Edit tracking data

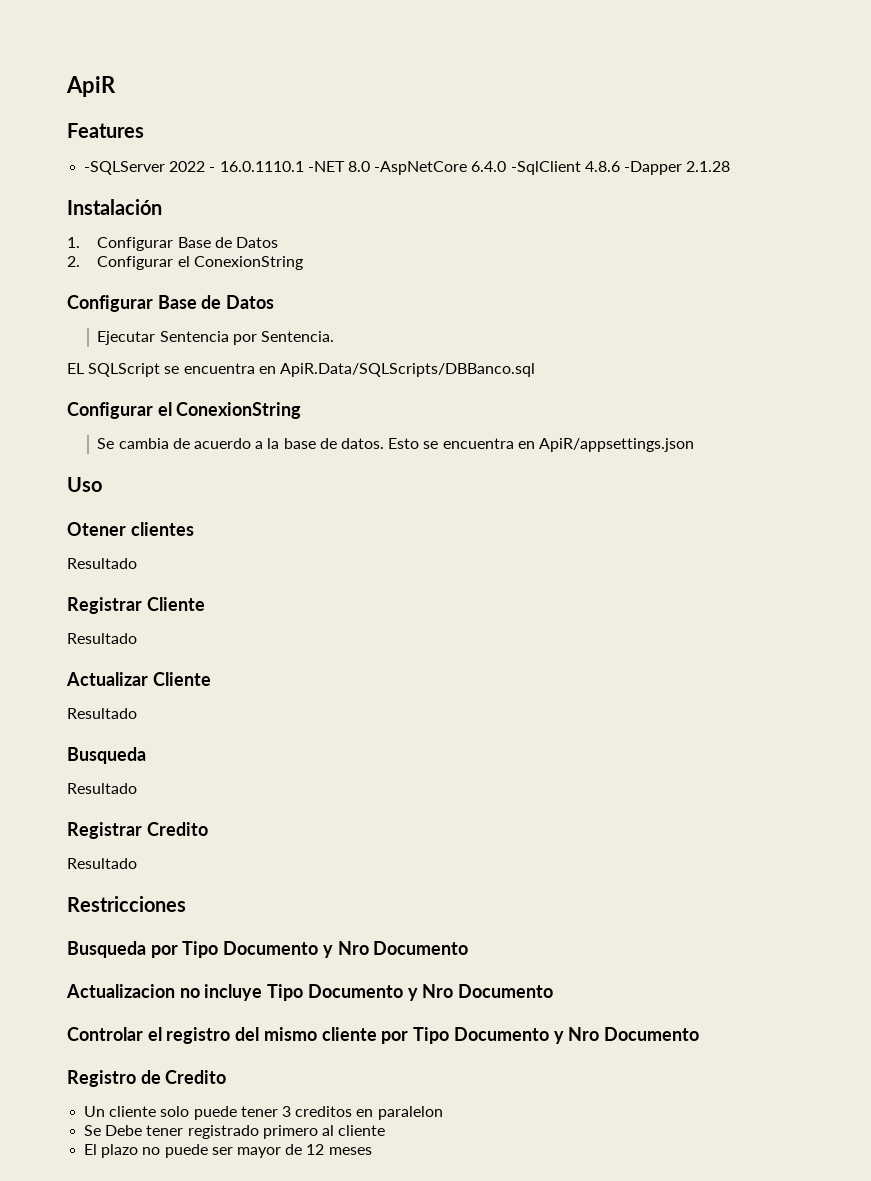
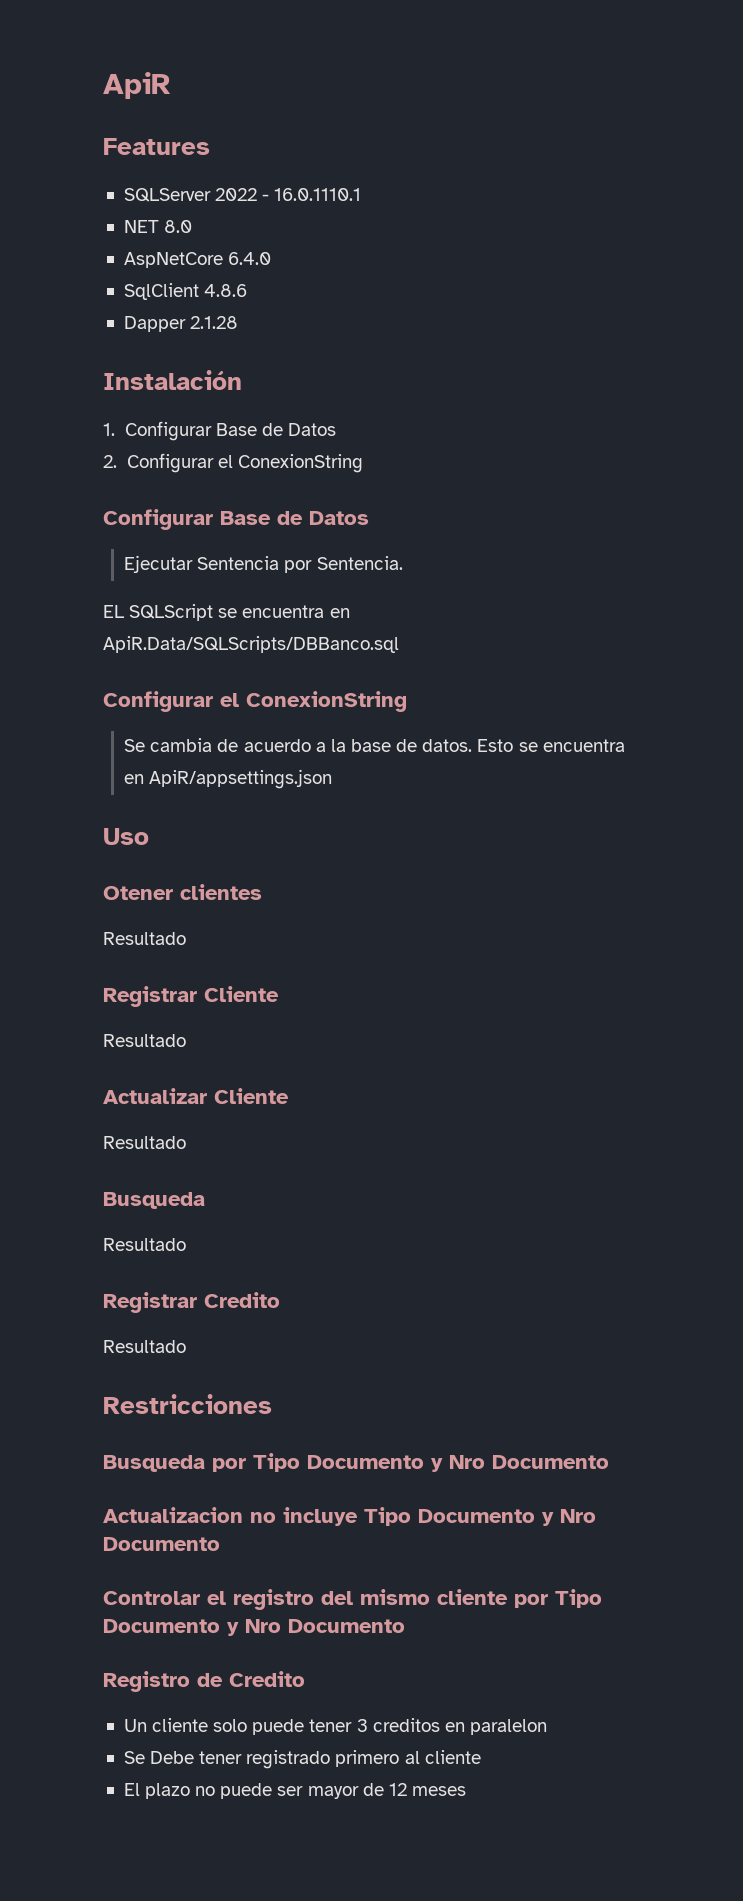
- -SQLServer 2022 - 16.0.1110.1 -NET 8.0 -AspNetCore 6.4.0 -SqlClient 4.8.6 -Dapper 2.1.28
+ SQLServer 2022 - 16.0.1110.1
+ NET 8.0
+ AspNetCore 6.4.0
+ SqlClient 4.8.6
+ Dapper 2.1.28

:: To do ::
Return from the data every line that holds "AspNetCore".

:: Answer to the problem ::
- -SQLServer 2022 - 16.0.1110.1 -NET 8.0 -AspNetCore 6.4.0 -SqlClient 4.8.6 -Dapper 2.1.28
+ AspNetCore 6.4.0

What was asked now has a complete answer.